The Tony Wilson Sextet: The People Look Like Flowers At Last
Drip Audio

The People Look Like Flowers At Last is a special collection on multiple counts: first of all, it's only the second album release from guitarist Tony Wilson's sextet—a surprise considering the band formed in 1990 and boasts a personnel that's been stable since 1995; secondly, instead of an album of originals, Wilson devotes more than half of the set to arrangements of several sections from Benjamin Britten's Lachrymae, which the English composer originally composed for viola and piano.
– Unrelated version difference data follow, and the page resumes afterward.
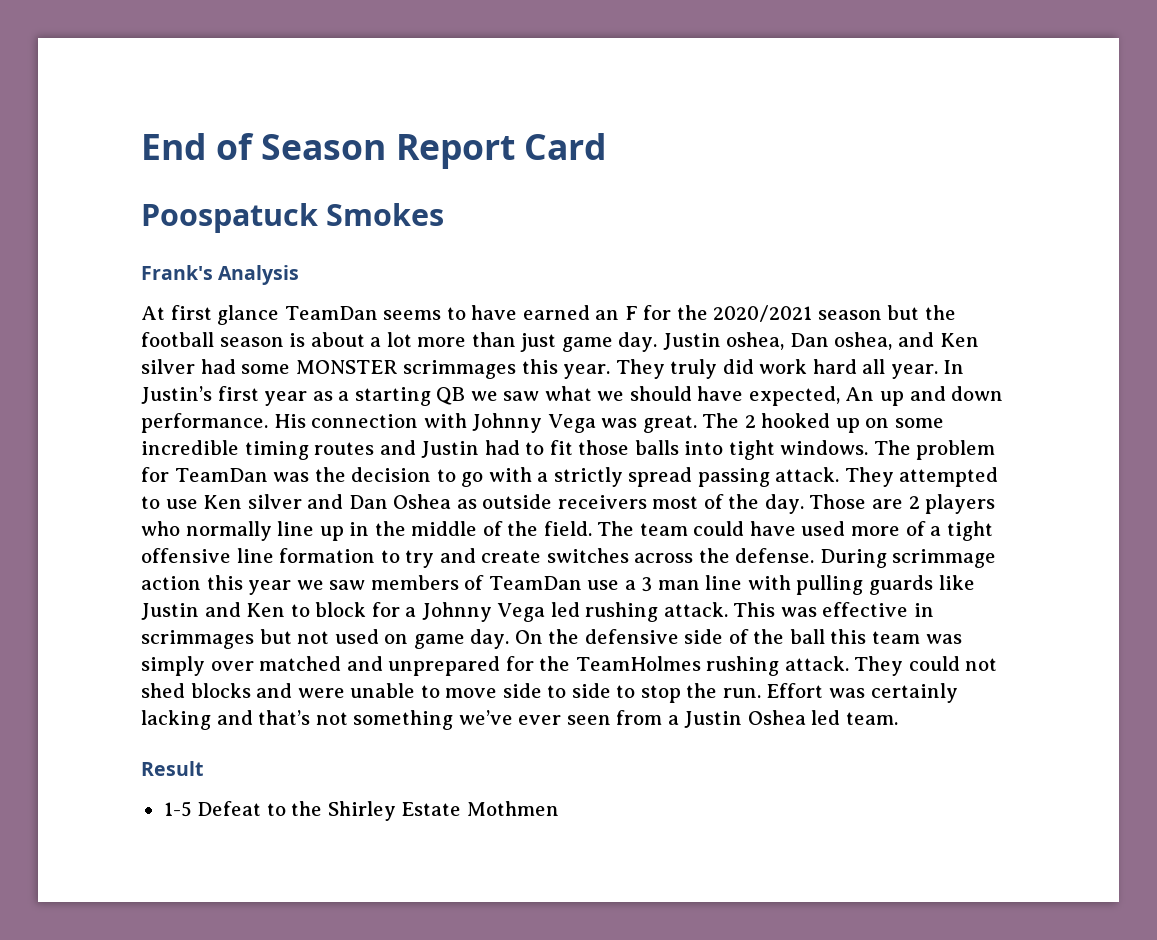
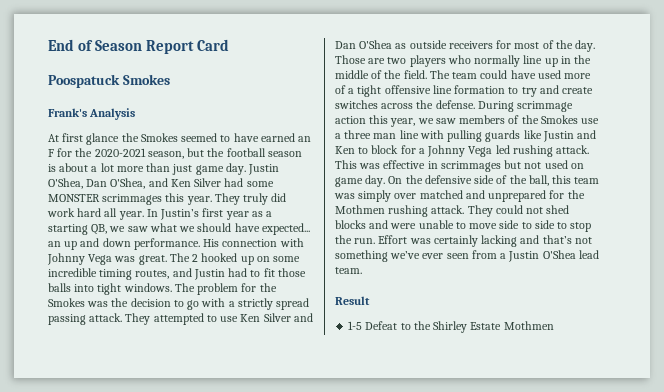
- At first glance TeamDan seems to have earned an F for the 2020/2021 season but the football season is about a lot more than just game day.
+ At first glance the Smokes seemed to have earned an F for the 2020-2021 season, but the football season is about a lot more than just game day.
- Justin oshea, Dan oshea, and Ken silver had some MONSTER scrimmages this year.
+ Justin O'Shea, Dan O'Shea, and Ken Silver had some MONSTER scrimmages this year.
- In Justin’s first year as a starting QB we saw what we should have expected, An up and down performance.
+ In Justin’s first year as a starting QB, we saw what we should have expected... an up and down performance.
- The 2 hooked up on some incredible timing routes and Justin had to fit those balls into tight windows.
+ The 2 hooked up on some incredible timing routes, and Justin had to fit those balls into tight windows.
- The problem for TeamDan was the decision to go with a strictly spread passing attack.
+ The problem for the Smokes was the decision to go with a strictly spread passing attack.
- They attempted to use Ken silver and Dan Oshea as outside receivers most of the day.
+ They attempted to use Ken Silver and Dan O'Shea as outside receivers for most of the day.
- Those are 2 players who normally line up in the middle of the field.
+ Those are two players who normally line up in the middle of the field.
- During scrimmage action this year we saw members of TeamDan use a 3 man line with pulling guards like Justin and Ken to block for a Johnny Vega led rushing attack.
+ During scrimmage action this year, we saw members of the Smokes use a three man line with pulling guards like Justin and Ken to block for a Johnny Vega led rushing attack.
- On the defensive side of the ball this team was simply over matched and unprepared for the TeamHolmes rushing attack.
+ On the defensive side of the ball, this team was simply over matched and unprepared for the Mothmen rushing attack.
- Effort was certainly lacking and that’s not something we’ve ever seen from a Justin Oshea led team.
+ Effort was certainly lacking and that’s not something we’ve ever seen from a Justin O'Shea lead team.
The audacity doesn't stop there. In keeping with the mournful subject matter, the opening piece, “Lachrymae - Prelude,” presents a brief dirge for cello and harmonica, but many of the other eight treatments of the Britten work are upbeat and often inventive springboards for the group's free-spirited interplay. “Lachrymae - Movement #1,” for instance, captures the band in full flight, with unison trumpet and guitar lines interweaving with cello and sax before Wilson tears it up with an exuberantly noisy solo. Some of the Britten interpretations hew closely to the script, while others depart from it in free improv episodes—compare the sober group reading of “Lachrymae - Movement #7” to the serpentine soprano sax-led abandon of “Lachrymae - Movement #7 Variation,” for example. The Britten section ends with a beautiful and gentle coda (“Lachrymae - Movement #11”) before four Wilson originals take over, including “Arpeggio,” a searing set-piece for tenor sax and drums (the title a reference to the tune's arpeggio-based theme), and “Let The Monkeys Dance,” a fiery guitar-and-drums duet. Graced by euphonious individual and ensemble playing, the ballad-styled title cut's delicate by comparison, while the band (and tenor saxist Dave Say in particular) digs eagerly into the soulful vamp “Variation On A Theme” (a riff on the Bill Monroe composition “Working on a Building”) at album's end. Here and elsewhere, Wilson generously gives the other musicians—band leaders in their own right—ample moments to shine, with cellist Peggy Lee, trumpeter Kevin Elaschuk, woodwinds player Say, double bassist Paul Blaney, and drummer Dylan van der Schyff making their presences strongly felt at various times; if anything, Wilson—democratic leader that he is—opts to be one player of six rather than the dominating voice.